To illustrate, I’ve put together a spreadsheet of fictional data. This shows baseline and endline income for a hundred farmers in a control group and another hundred in a treatment group. The data has been designed so that there is no difference between the treatment and control group. This is shown in the first table in the analysis tab, entitled “Correct analysis”. Using the Positivity Error, however, shown in the second table, we see that 51 people increased their income (with no control), or 21 people increased their income (using a control). Suddenly, our failed intervention is turned into an impressive-sounding success.

Firstly, it is important to know if the reported successes of MSD programmes are built on shaky foundations. I only have limited anecdotal evidence of the Positivity Error and would love to hear from other MEL staff (in confidence) if it is widespread or just a once-off.

Secondly, and more fundamentally, donors, managers, and consultants need to think more carefully about what is realistic to ask programmes to report. In my experience, there is too much expectation on programmes to report against challenging indicators, which leads to mistakes like the Positivity Error.

For example, it is really common for MSD results frameworks to have the following indicators:

Number of people increasing their income
Average increase of income per person
Counter-intuitively, the second of those is actually easier to meaningfully measure.

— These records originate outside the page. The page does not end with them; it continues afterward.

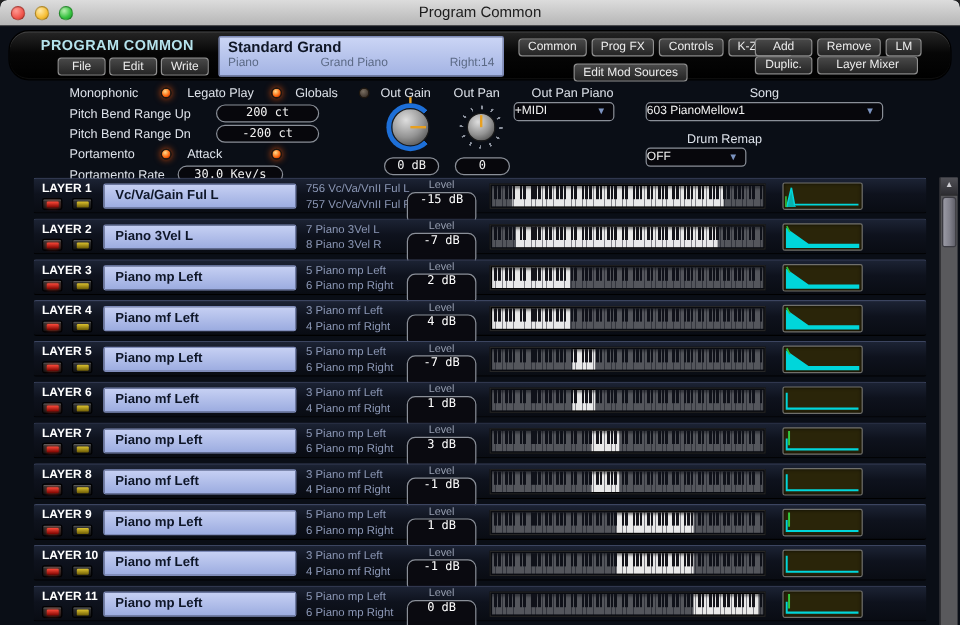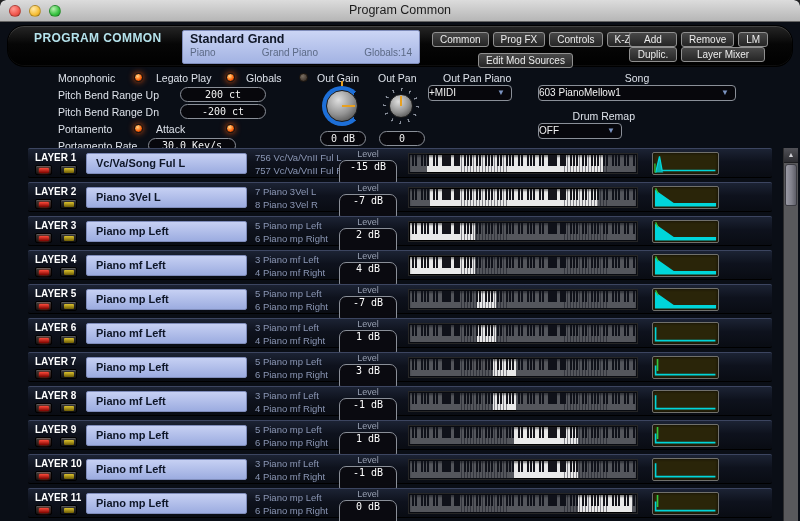--- a/index.html
+++ b/index.html
@@ -123,6 +123,11 @@
     <div class="header-bar">
       <div class="hdr-left">
         <div class="app-title">PROGRAM COMMON</div>
+        <div class="file-row">
+          <div class="hbtn">File</div>
+          <div class="hbtn">Edit</div>
+          <div class="hbtn">Write</div>
+        </div>
       </div>
 
       <div class="name-box">

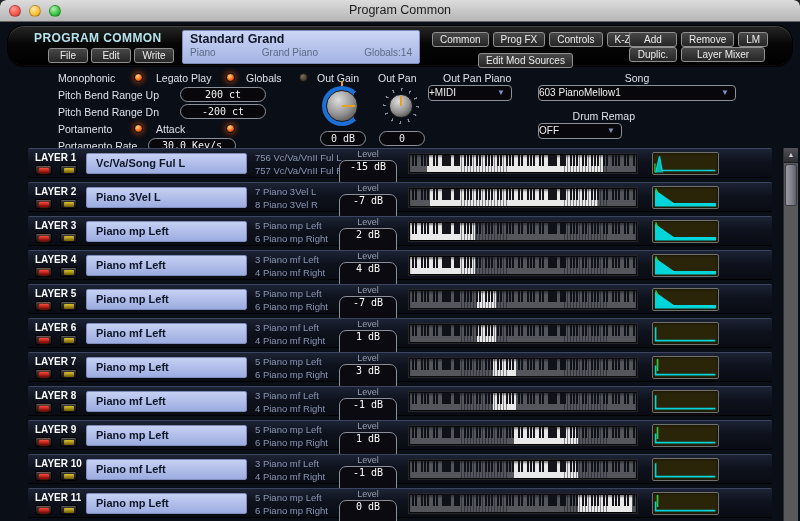--- a/index.html
+++ b/index.html
@@ -135,7 +135,7 @@
         <div class="name-sub">
           <span>Piano</span>
           <span>Grand Piano</span>
-          <span>Globals:14</span>
+          <span>Right:14</span>
         </div>
       </div>
 

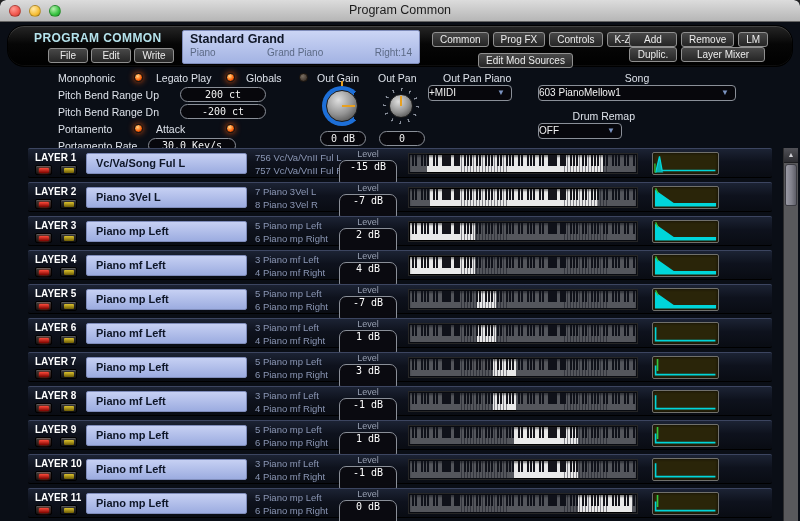--- a/index.html
+++ b/index.html
@@ -232,7 +232,7 @@
               <span class="led-cap yellow"></span>
             </div>
     </div>
-    <div class="l-name">Vc/Va/Song Ful L</div>
+    <div class="l-name">Vc/Va/Gain Ful L</div>
     <div class="l-samples">
       <div>756 Vc/Va/VnII Ful L</div>
       <div>757 Vc/Va/VnII Ful R</div>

You could simply compare average income at baseline and end-line, or compare results to a control group to assess attribution. If a control group is not possible, you could use qualitative methods or secondary data to model an approximate change in average income.

The number of people increasing their income, however, is completely unmeasurable without a good control group. For any individual respondent, there is no way of telling whether their income increased due to the intervention, or due to other factors. In any group, some respondents’ incomes will go up, others down. Consequently, any attempt to count up the number of people increasing incomes suffers from the same problems as the Positivity Error. A more accurate approach would be to count up the number of respondents who experienced an increase in income and subtract those who experienced a decrease, but that does not make for a very easy-to-communicate indicator.

In practice, few (if any) programmes really have the capacity to run strong quasi-experimental studies at scale. Attempting to do so without strong expertise in quantitative methods, under pressure to deliver positive results, and with multiple interventions requiring different approaches, risks seriously mistaken reporting.

A better approach would be to rethink the indicators that we are reporting. Rather than the number of people increasing income, ask for the number of people using new services, accepting that there is no way to tell which of them benefit. Focus more on the differences between groups, qualitative information from users, and data on the performance of partners and support market actors. More modest indicators, linked more closely to programme efforts, are more likely to deliver credible results as well as useful information for programme management.